Go through the records and extract every line with the word "degrees".

DATA TO EXAMINE section start

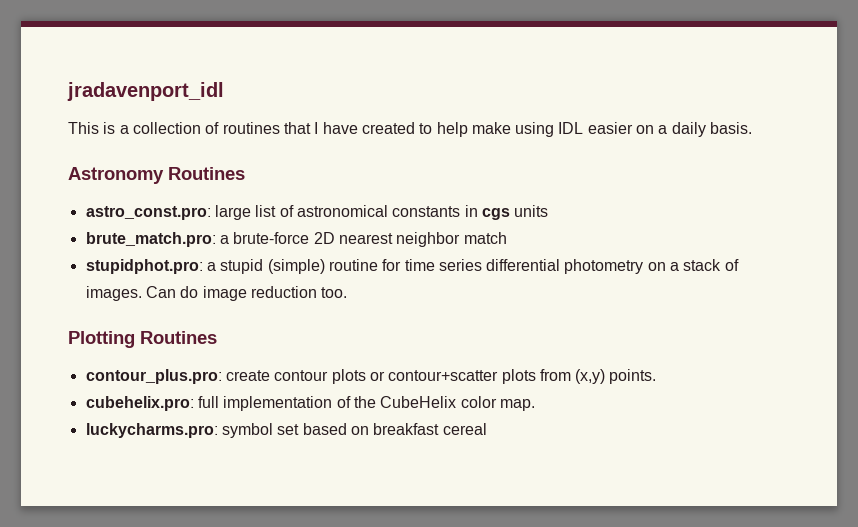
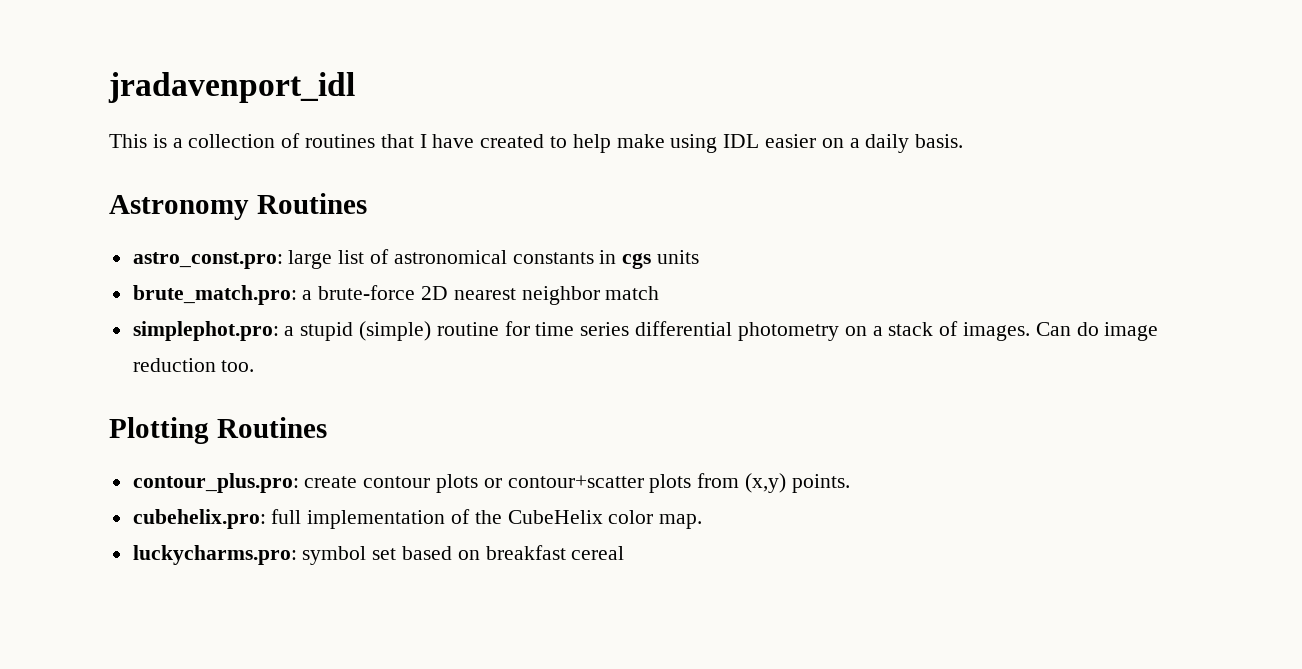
[85,259,203,274] stupidphot.pro: -> [132,321,279,341] simplephot.pro:

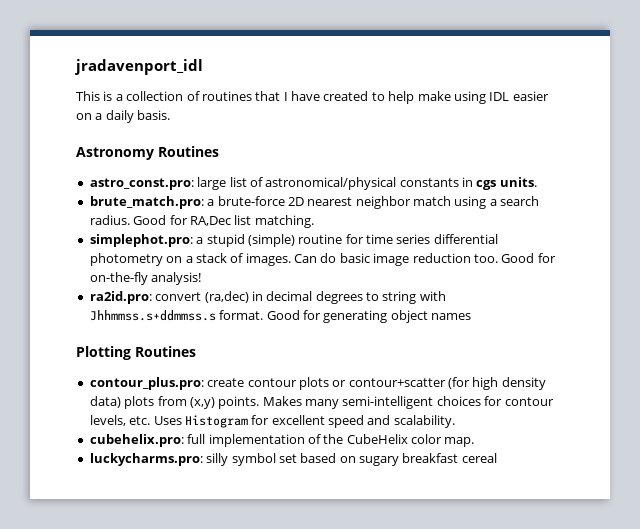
[393,250,507,264] astronomical -> [265,177,397,190] astronomical/physical
[657,250,700,264] units -> [499,177,537,187] units.
(660, 293) none -> [454,196,540,209] [89,215,314,228] using a search radius. Good for RA,Dec list matching.
(1099, 329) none -> [339,253,370,263] basic
(255, 366) none -> [501,253,556,263] [89,272,202,285] [89,291,446,304] [89,310,471,323] Good for on-the-fly analysis! // ra2id.pro: convert (ra,dec) in decimal degrees to string with Jhhmmss.s+ddmmss.s format. Good for generating object names
(644, 481) none -> [448,377,546,390] [89,396,121,408] (for high density data)
(850, 483) none -> [262,396,554,409] [89,415,455,428] Makes many semi-intelligent choices for contour levels, etc. Uses Histogram for excellent speed and scalability.
(297, 555) none -> [206,453,229,466] silly
(480, 555) none -> [359,456,399,466] sugary

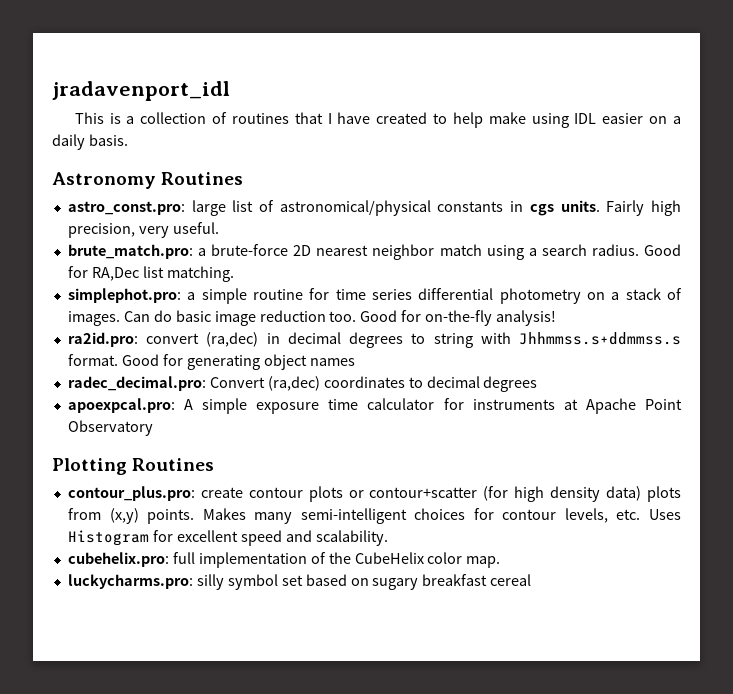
(537, 182) none -> [606,200,681,216] [67,222,219,238] Fairly high precision, very useful.
[206,234,295,247] stupid (simple) -> [201,288,247,304] simple
(471, 316) none -> [67,376,538,392] [67,398,683,414] [67,420,153,436] // radec_decimal.pro: Convert (ra,dec) coordinates to decimal degrees // apoexpcal.pro: A simple exposure time calculator for instruments at Apache Point Observatory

DATA TO EXAMINE section end

SOLUTION BELOW:
(255, 366) none -> [501,253,556,263] [89,272,202,285] [89,291,446,304] [89,310,471,323] Good for on-the-fly analysis! // ra2id.pro: convert (ra,dec) in decimal degrees to string with Jhhmmss.s+ddmmss.s format. Good for generating object names
(471, 316) none -> [67,376,538,392] [67,398,683,414] [67,420,153,436] // radec_decimal.pro: Convert (ra,dec) coordinates to decimal degrees // apoexpcal.pro: A simple exposure time calculator for instruments at Apache Point Observatory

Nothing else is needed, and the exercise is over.